• _WORK INSTRUCTIONS_: Starting at the line that contains "Philipp Plein Z81064", return every line through the end of the entries below, exactly and with nothing else.
*** RECORDED INFORMATION Section Begins ***
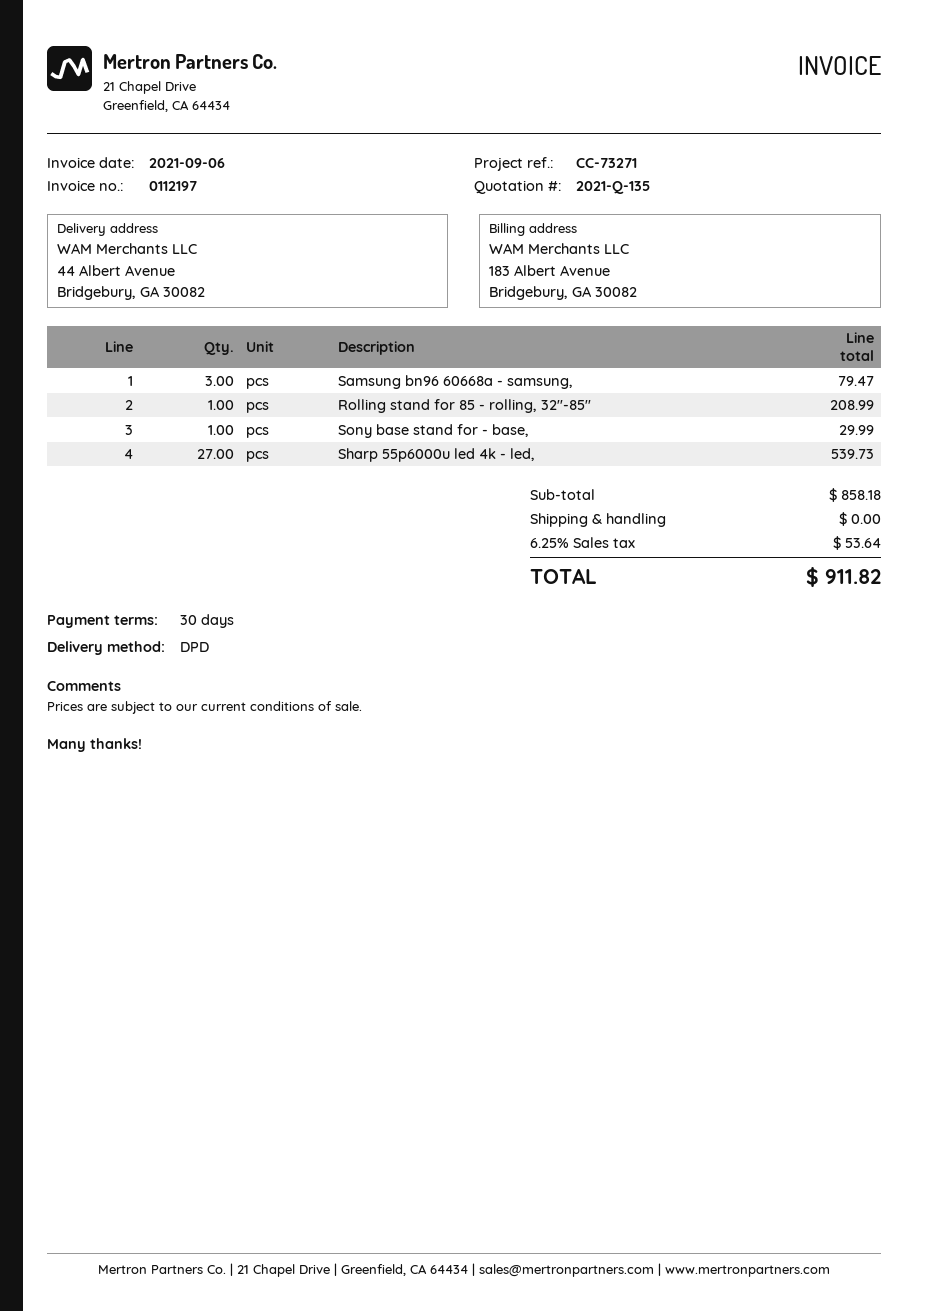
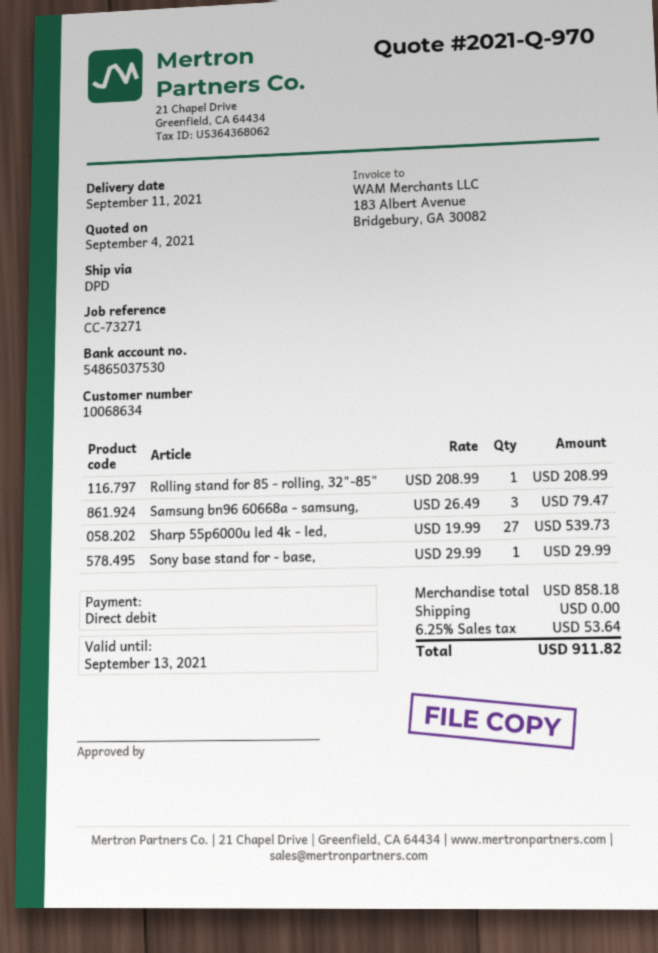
quote number: 2021-Q-135 -> 2021-Q-970

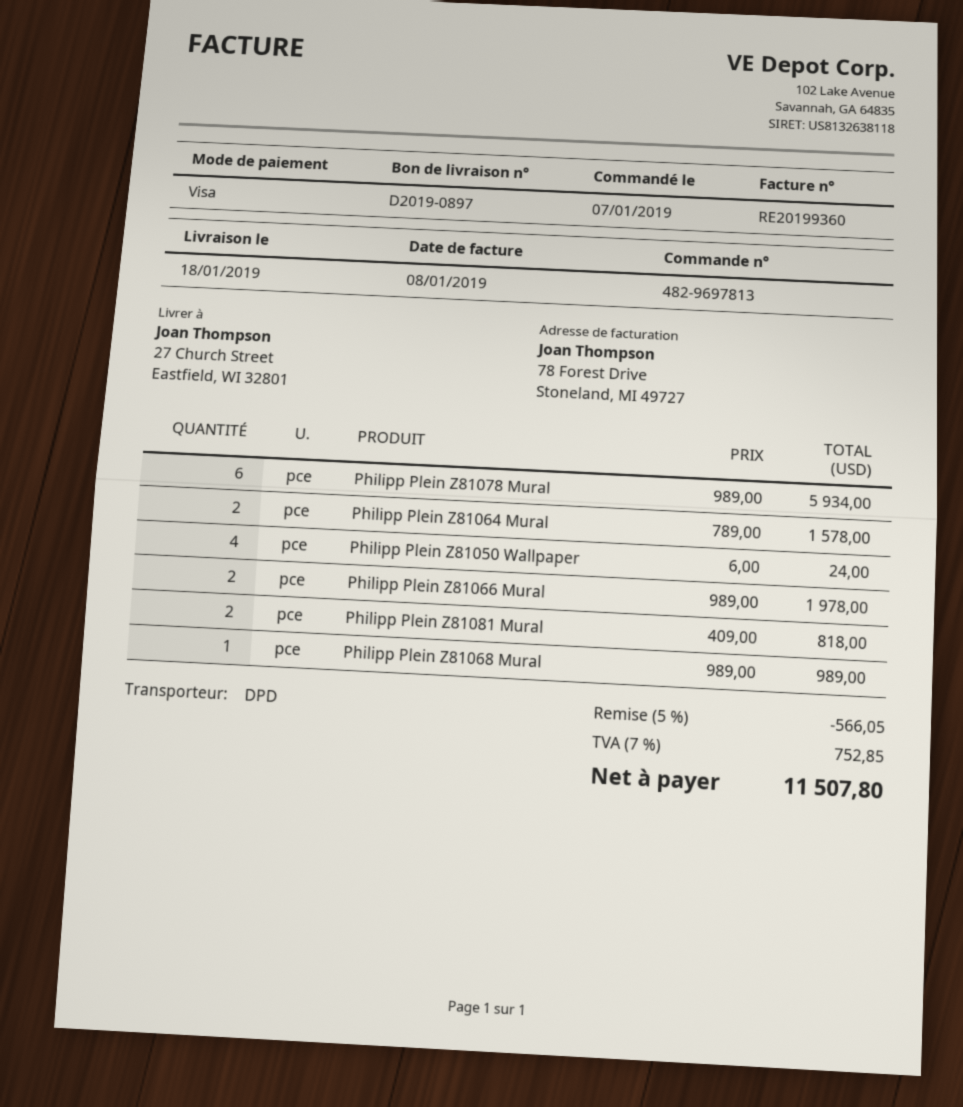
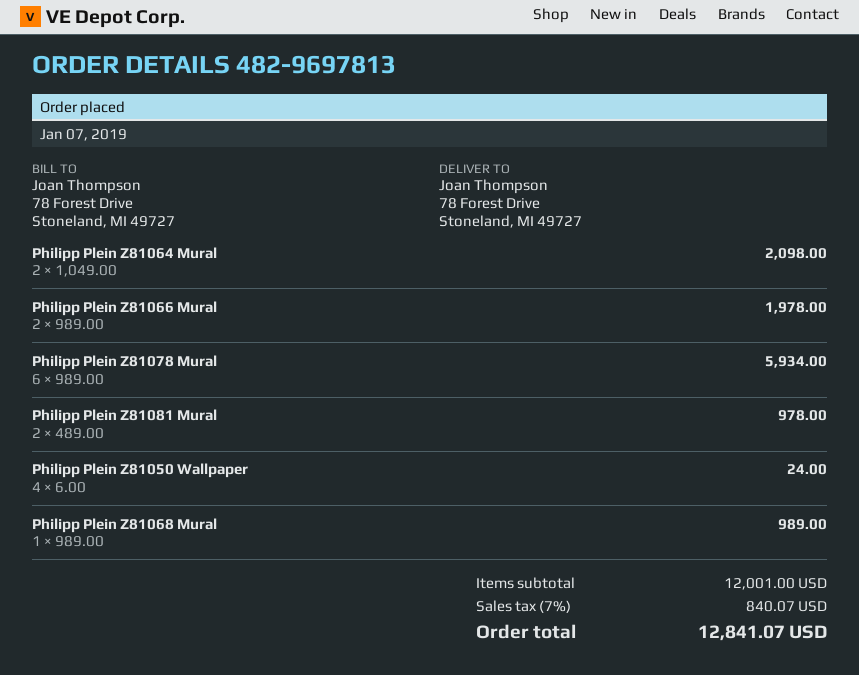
ship to: 27 Church Street, Eastfield, WI 32801 -> 78 Forest Drive, Stoneland, MI 49727
Philipp Plein Z81064 Mural: 2 x 789.00 = 1578.00 -> 2 x 1049.00 = 2098.00
Philipp Plein Z81081 Mural: 2 x 409.00 = 818.00 -> 2 x 489.00 = 978.00
discount: 5% = 566.05 -> none
tax: 7% = 752.85 -> 7% = 840.07
total: 11507.80 -> 12841.07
*** RECORDED INFORMATION Section Ends ***
• _SOLUTION_:
Philipp Plein Z81064 Mural: 2 x 789.00 = 1578.00 -> 2 x 1049.00 = 2098.00
Philipp Plein Z81081 Mural: 2 x 409.00 = 818.00 -> 2 x 489.00 = 978.00
discount: 5% = 566.05 -> none
tax: 7% = 752.85 -> 7% = 840.07
total: 11507.80 -> 12841.07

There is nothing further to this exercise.